Mahmoud also met a number of high officials at the White House and the Pentagon and had a crucial meeting with Marc Grossman, the under secretary of state for political affairs. Rice maintains she did not meet Mahmoud then. On the morning of September 11, Mahmoud was having a breakfast meeting at the Capitol with Graham and Goss. Goss spent as many as 10 years working on numerous CIA clandestine operations. He is very close to Vice President Dick Cheney.

It's interesting to note that two weeks ago Goss suggested to the Justice Department to bring perjury charges against the new Cheney nemesis, Clarke. As it is widely known, Graham and Goss were co-heads of the joint House-Senate investigation that proclaimed there was "no smoking gun" as far as President George W Bush having any advance knowledge of September 11.

According to the Washington Post, and also to sources in Islamabad, the Mahmoud-Graham-Goss meeting lasted until the second plane hit Tower 2 of the World Trade Center. Graham later said they were talking about terrorism coming from Afghanistan, which means they were talking about bin Laden.

Pakistani intelligence sources told Asia Times Online that on the afternoon of September 11 itself, as well as on September 12 and 13, Armitage met with Mahmoud with a stark choice: either Pakistan would help the US against al-Qaeda, or it would be bombed back to the Stone Age.

Secretary of State Colin Powell presented an ultimatum in the form of seven US demands. Pakistan accepted all of them. One of the demands was for Musharraf to send Mahmoud to Kandahar again and force the Taliban to extradite bin Laden. Mahmoud knew in advance Mullah Omar would refuse. But when he went to Kandahar the Taliban leader said he would accept, as long as the Americans proved bin Laden was responsible for September 11.

There was no proof, and Afghanistan was bombed anyway, a policy already decided well in advance.
It's important to remember than on September 13 Islamabad airport was shut down - allegedly because of threats against Pakistan's strategic assets.
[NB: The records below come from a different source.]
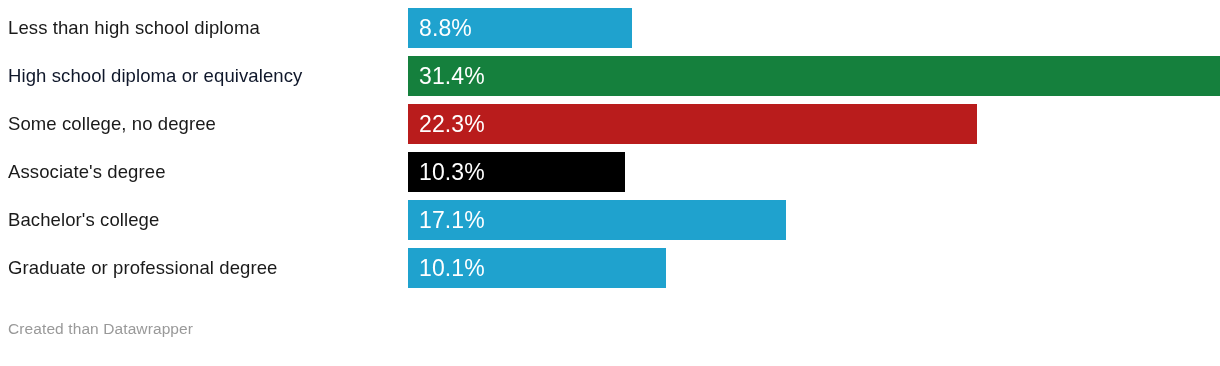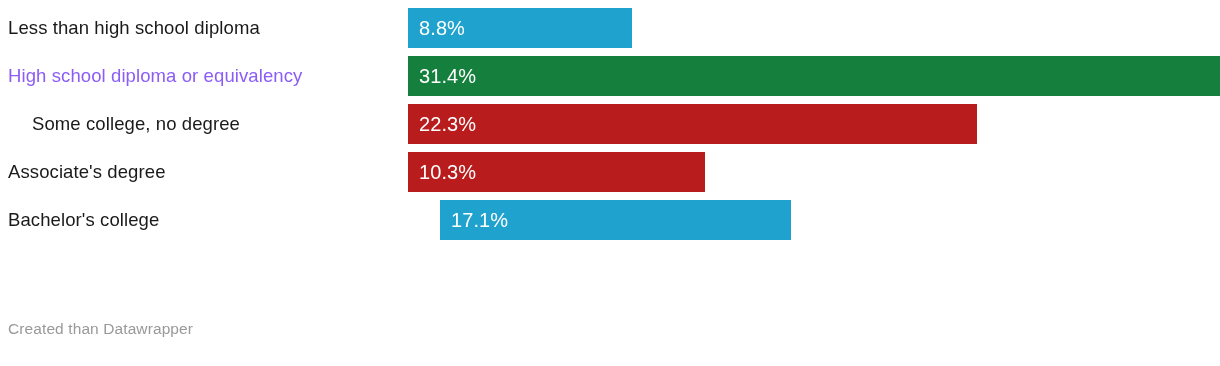--- a/index.html
+++ b/index.html
@@ -64,21 +64,21 @@
     background: #1fa2ce;
     box-sizing: border-box;
   }
 
   .bar-value {
     position: absolute;
     left: 11px;
     top: 0;
     height: 40px;
     line-height: 40px;
-    font-size: 20px;
+    font-size: 23px;
     color: #ffffff;
     white-space: nowrap;
     letter-spacing: 0.1px;
   }
 
   .chart-footer {
     position: absolute;
     left: 8px;
     top: 320px;
     font-size: 15.5px;
@@ -97,53 +97,61 @@
     <div class="bar-row">
       <div class="bar-label" style="color: rgb(26, 26, 26);">Less than high school diploma</div>
       <div class="bar-track">
         <div class="bar-fill" style="width: 224.484px; background: rgb(31, 162, 206);">
           <span class="bar-value" style="color: rgb(255, 255, 255);">8.8%</span>
         </div>
       </div>
     </div>
 
     <div class="bar-row">
-      <div class="bar-label" style="color: #8b5cf6;">High school diploma or equivalency</div>
+      <div class="bar-label" style="color: #0f172a;">High school diploma or equivalency</div>
       <div class="bar-track">
         <div class="bar-fill" style="width: 930px; background: #15803d;">
           <span class="bar-value" style="color: rgb(255, 255, 255);">31.4%</span>
         </div>
       </div>
     </div>
 
     <div class="bar-row">
-      <div class="bar-label" style="color: rgb(26, 26, 26); margin-left: 24px;">Some college, no degree</div>
+      <div class="bar-label" style="color: rgb(26, 26, 26);">Some college, no degree</div>
       <div class="bar-track">
         <div class="bar-fill" style="width: 568.863px; background: #b91c1c;">
           <span class="bar-value" style="color: rgb(255, 255, 255);">22.3%</span>
         </div>
       </div>
     </div>
 
     <div class="bar-row">
       <div class="bar-label" style="color: rgb(26, 26, 26);">Associate's degree</div>
       <div class="bar-track">
-        <div class="bar-fill" style="width: 297px; background: #b91c1c;">
+        <div class="bar-fill" style="width: 217px; background: #000000;">
           <span class="bar-value" style="color: rgb(255, 255, 255);">10.3%</span>
         </div>
       </div>
     </div>
 
     <div class="bar-row">
       <div class="bar-label" style="color: rgb(26, 26, 26);">Bachelor's college</div>
       <div class="bar-track">
-        <div class="bar-fill" style="width: 351px; background: rgb(31, 162, 206); margin-left: 32px;">
+        <div class="bar-fill" style="width: 378px; background: rgb(31, 162, 206);">
           <span class="bar-value" style="color: rgb(255, 255, 255);">17.1%</span>
         </div>
       </div>
     </div>
 
+    <div class="bar-row">
+      <div class="bar-label" style="color: rgb(26, 26, 26);">Graduate or professional degree</div>
+      <div class="bar-track">
+        <div class="bar-fill" style="width: 257.646px; background: rgb(31, 162, 206);">
+          <span class="bar-value" style="color: rgb(255, 255, 255);">10.1%</span>
+        </div>
+      </div>
+    </div>
 
   </div>
 
   <div class="chart-footer" style="color: rgb(153, 153, 153);">Created than Datawrapper</div>
 
 </div>
 
 </body></html>

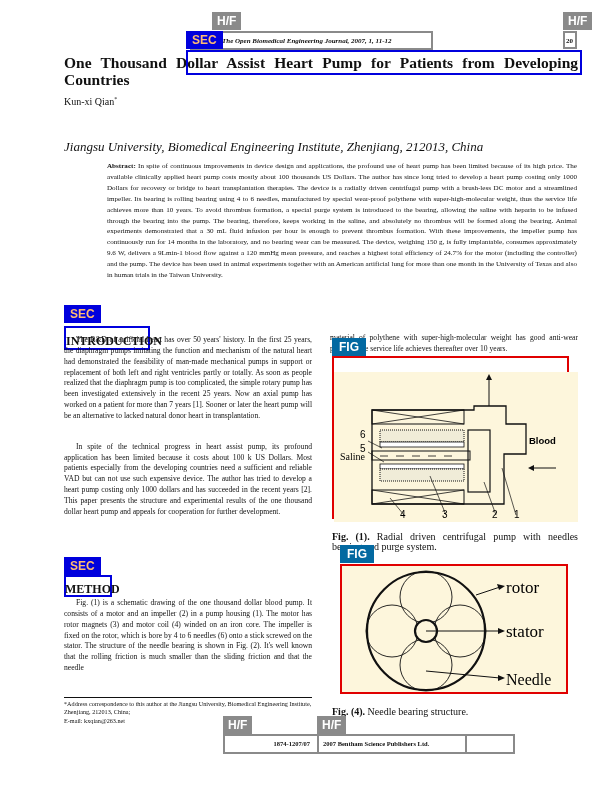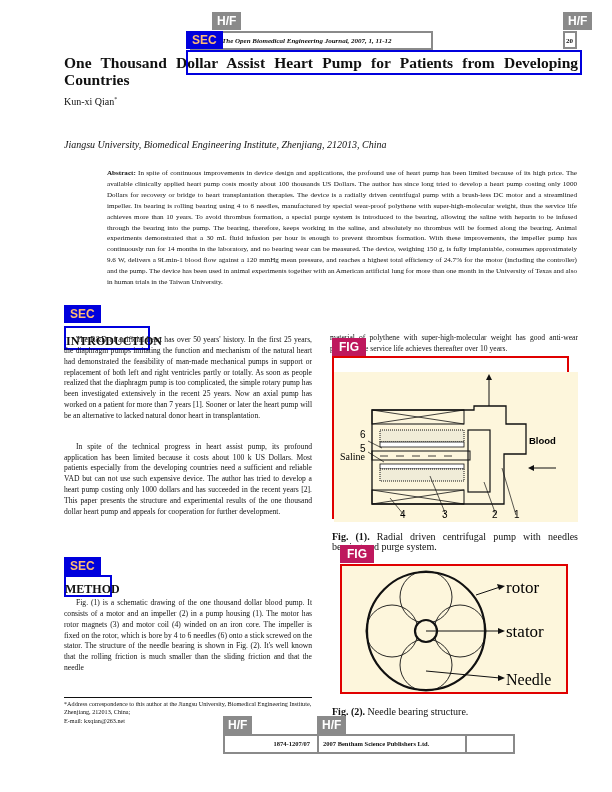--- a/index.html
+++ b/index.html
@@ -3,30 +3,30 @@
 <meta charset="utf-8">
 <style>
   html, body { margin:0; padding:0; }
   body { width:612px; height:792px; position:relative; background:#ffffff; overflow:hidden;
          font-family:"Liberation Serif", "DejaVu Serif", serif; color:#111; }
   .abs { position:absolute; }
   .hf-tag { position:absolute; background:#8a8a8a; color:#fff; font-family:"Liberation Sans", sans-serif;
             font-size:12px; font-weight:bold; padding:0 5px; height:18px; line-height:18px; }
   .sec-tag { position:absolute; background:#0000dd; color:#fdba74; font-family:"Liberation Sans", sans-serif;
              font-size:12px; font-weight:bold; height:18px; line-height:18px; padding:0 6px; }
-  .fig-tag { position:absolute; background:#be185d; color:#fff; font-family:"Liberation Sans", sans-serif;
+  .fig-tag { position:absolute; background:#0369a1; color:#fff; font-family:"Liberation Sans", sans-serif;
              font-size:12px; font-weight:bold; height:18px; line-height:18px; padding:0 7px;text-align:center; }
   .box-gray { position:absolute; border:2px solid #8a8a8a; box-sizing:border-box; }
   .box-blue { position:absolute; border:2px solid #0000dd; box-sizing:border-box; }
   .box-red  { position:absolute; border:2px solid #e00000; box-sizing:border-box; }
   .running { font-size:7px; font-style:italic; font-weight:bold; white-space:nowrap;text-align:center; }
   .title { font-size:15.5px; font-weight:bold; line-height:17px; text-align:justify; text-align-last:left; }
   .author { font-size:10px; }
-  .affil { font-size:10px; font-style:italic; }
-  .abstract { font-size:7.1px; line-height:10.9px; text-align:justify;margin-top:7px; }
+  .affil { font-size:13px; font-style:italic; }
+  .abstract { font-size:7.1px; line-height:10.9px; text-align:justify; }
   .col { font-size:7.6px; line-height:10.85px; text-align:justify; }
   .col p { margin:0; text-indent:12px; }
   .col p + p { margin-top:20px; }
   .heading { font-size:12px; font-weight:bold; }
   .caption { font-size:10px; }
   .footnote { font-size:6.2px; line-height:8.4px; }
   .ftr-num { font-size:6.5px; font-weight:bold; text-align:center; line-height:14px; }
 </style>
 </head>
 <body>
@@ -143,21 +143,21 @@
   <line x1="86" y1="66" x2="160" y2="66" stroke="#111" stroke-width="1"></line>
   <polygon points="158,63 165,66 158,69" fill="#111"></polygon>
   <line x1="86" y1="106" x2="160" y2="113" stroke="#111" stroke-width="1"></line>
   <polygon points="158,110 165,113 158,116" fill="#111"></polygon>
   <text x="166" y="28" font-family="Liberation Serif, serif" font-size="17">rotor</text>
   <text x="166" y="72" font-family="Liberation Serif, serif" font-size="17">stator</text>
   <text x="166" y="120" font-family="Liberation Serif, serif" font-size="16">Needle</text>
 </svg>
 <div class="box-red" style="left:340px;top:564px;width:228px;height:130px;"></div>
 <div class="abs caption" style="left:332px;top:706px;">
-  <b>Fig. (2).</b><span> Needle bearing structure.</span>
+  <b>Fig. (4).</b><span> Needle bearing structure.</span>
 </div>
 
 <div class="box-gray" style="left:223px;top:734px;width:96px;height:20px;"></div>
 <div class="abs ftr-num" style="left:230px;top:737px;width:80px;text-align:right;">1874-1207/07</div>
 <div class="box-gray" style="left:317px;top:734px;width:150px;height:20px;"></div>
 <div class="abs ftr-num" style="left:323px;top:737px;">2007 Bentham Science Publishers Ltd.</div>
 <div class="box-gray" style="left:465px;top:734px;width:50px;height:20px;"></div>
 
 <div class="hf-tag" style="left:212px;top:12px;">H/F</div>
 <div class="hf-tag" style="left:563px;top:12px;">H/F</div>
On September 14, Islamabad declared total support for the US: the airport was immediately reopened.

Mahmoud remained in Washington until September 16 - when the war on Afghanistan was more than programmed, and Pakistan was firmly in the "with us" and not the "against us" column. Million-dollar questions remain. Did Mahmoud know when and how the attacks of September 11 would happen? Did Musharraf know? Could the Bush administration have prevented September 11?

It's hard to believe high echelons of the CIA and FBI were not aware of the direct link between the ISI and alleged chief hijacker Mohammed Atta. On October 7, Mahmoud was demoted from the ISI. By that time, Washington obviously knew of the connection between Mahmoud, Saeed Sheikh and Mohamed Atta: the FBI knew it.
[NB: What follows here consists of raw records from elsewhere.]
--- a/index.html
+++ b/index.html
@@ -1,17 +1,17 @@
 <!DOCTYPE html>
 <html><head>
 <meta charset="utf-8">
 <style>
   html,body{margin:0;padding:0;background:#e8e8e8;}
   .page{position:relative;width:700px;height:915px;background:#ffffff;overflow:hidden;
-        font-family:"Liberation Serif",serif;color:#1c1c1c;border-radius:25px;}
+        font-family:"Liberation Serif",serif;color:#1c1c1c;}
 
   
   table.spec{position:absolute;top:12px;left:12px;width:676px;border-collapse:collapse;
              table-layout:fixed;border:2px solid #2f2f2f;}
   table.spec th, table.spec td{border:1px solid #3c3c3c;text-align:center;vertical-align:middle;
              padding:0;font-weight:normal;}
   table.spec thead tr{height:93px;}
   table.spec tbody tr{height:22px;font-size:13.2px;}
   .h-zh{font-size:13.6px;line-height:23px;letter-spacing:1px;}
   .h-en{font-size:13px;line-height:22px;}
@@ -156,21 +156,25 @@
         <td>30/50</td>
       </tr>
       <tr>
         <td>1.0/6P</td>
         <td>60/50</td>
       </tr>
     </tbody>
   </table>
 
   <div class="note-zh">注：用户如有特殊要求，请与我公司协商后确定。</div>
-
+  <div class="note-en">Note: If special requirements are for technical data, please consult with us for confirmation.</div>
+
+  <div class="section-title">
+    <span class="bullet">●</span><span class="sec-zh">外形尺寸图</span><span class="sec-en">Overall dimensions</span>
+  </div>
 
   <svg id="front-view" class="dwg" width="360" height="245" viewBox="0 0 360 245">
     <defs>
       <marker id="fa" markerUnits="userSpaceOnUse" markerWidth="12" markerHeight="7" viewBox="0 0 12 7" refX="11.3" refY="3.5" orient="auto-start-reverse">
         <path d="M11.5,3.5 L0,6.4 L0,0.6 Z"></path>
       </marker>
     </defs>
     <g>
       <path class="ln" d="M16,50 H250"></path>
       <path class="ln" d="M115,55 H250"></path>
The official version is that Mahmoud was sacrificed because he was too close to the Taliban - which, it is never enough to remind, are a cherished creature of the ISI. Two other ISI big shots, Lieutenant-General Mohammed Aziz Khan and Chief of General Staff Mohammed Yousouf, are also demoted along with Mahmoud. Saeed Sheikh was under orders to Khan.
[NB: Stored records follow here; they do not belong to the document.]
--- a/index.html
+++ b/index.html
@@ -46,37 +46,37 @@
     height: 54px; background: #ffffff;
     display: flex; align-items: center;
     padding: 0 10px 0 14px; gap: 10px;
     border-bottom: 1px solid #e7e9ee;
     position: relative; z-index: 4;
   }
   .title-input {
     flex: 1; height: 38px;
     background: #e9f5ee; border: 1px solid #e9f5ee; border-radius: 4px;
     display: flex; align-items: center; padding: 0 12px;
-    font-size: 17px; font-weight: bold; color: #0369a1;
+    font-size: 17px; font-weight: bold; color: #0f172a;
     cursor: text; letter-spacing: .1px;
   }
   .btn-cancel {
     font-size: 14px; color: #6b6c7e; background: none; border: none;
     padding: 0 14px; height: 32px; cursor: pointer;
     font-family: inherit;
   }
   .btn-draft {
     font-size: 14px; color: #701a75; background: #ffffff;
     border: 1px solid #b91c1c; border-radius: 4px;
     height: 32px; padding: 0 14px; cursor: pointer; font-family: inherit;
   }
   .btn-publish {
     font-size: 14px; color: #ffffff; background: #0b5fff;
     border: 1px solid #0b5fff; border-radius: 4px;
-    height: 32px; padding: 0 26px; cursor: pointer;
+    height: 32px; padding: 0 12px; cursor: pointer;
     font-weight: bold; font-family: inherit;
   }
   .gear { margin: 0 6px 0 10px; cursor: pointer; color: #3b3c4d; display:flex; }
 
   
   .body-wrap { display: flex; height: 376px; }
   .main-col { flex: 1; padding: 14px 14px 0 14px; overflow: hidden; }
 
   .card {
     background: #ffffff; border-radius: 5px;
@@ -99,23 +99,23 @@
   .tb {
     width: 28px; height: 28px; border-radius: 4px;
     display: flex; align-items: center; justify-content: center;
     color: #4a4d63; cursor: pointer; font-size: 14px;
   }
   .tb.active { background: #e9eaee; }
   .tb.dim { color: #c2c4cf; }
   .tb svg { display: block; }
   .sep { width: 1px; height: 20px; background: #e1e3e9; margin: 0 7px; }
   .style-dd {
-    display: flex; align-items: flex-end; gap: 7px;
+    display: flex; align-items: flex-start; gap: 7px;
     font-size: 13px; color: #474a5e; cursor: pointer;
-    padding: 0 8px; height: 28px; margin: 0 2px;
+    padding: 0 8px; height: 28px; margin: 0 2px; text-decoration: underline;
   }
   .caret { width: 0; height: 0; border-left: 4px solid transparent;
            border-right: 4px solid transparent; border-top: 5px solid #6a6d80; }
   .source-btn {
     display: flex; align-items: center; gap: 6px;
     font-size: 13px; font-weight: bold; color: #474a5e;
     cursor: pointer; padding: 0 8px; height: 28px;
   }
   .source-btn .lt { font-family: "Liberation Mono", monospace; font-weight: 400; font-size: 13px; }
The fact remains that even with this Musharraf-conducted purge of the ISI elite, the bulk of ISI officers remained, and still are, pro-Taliban. Other former ISI directors living in Pakistan, such as the colorful, outspoken Lieutenant-General Hamid Gul, did not "disappear" and always renew their support for the Taliban.

But as Asia Times Online has reported, Mahmoud did disappear. He lives in near seclusion in Rawalpindi. And he is definitely not talking. Graham and Goss may not be interested in talking to him either. Because he may be the ultimate September 11 smoking gun.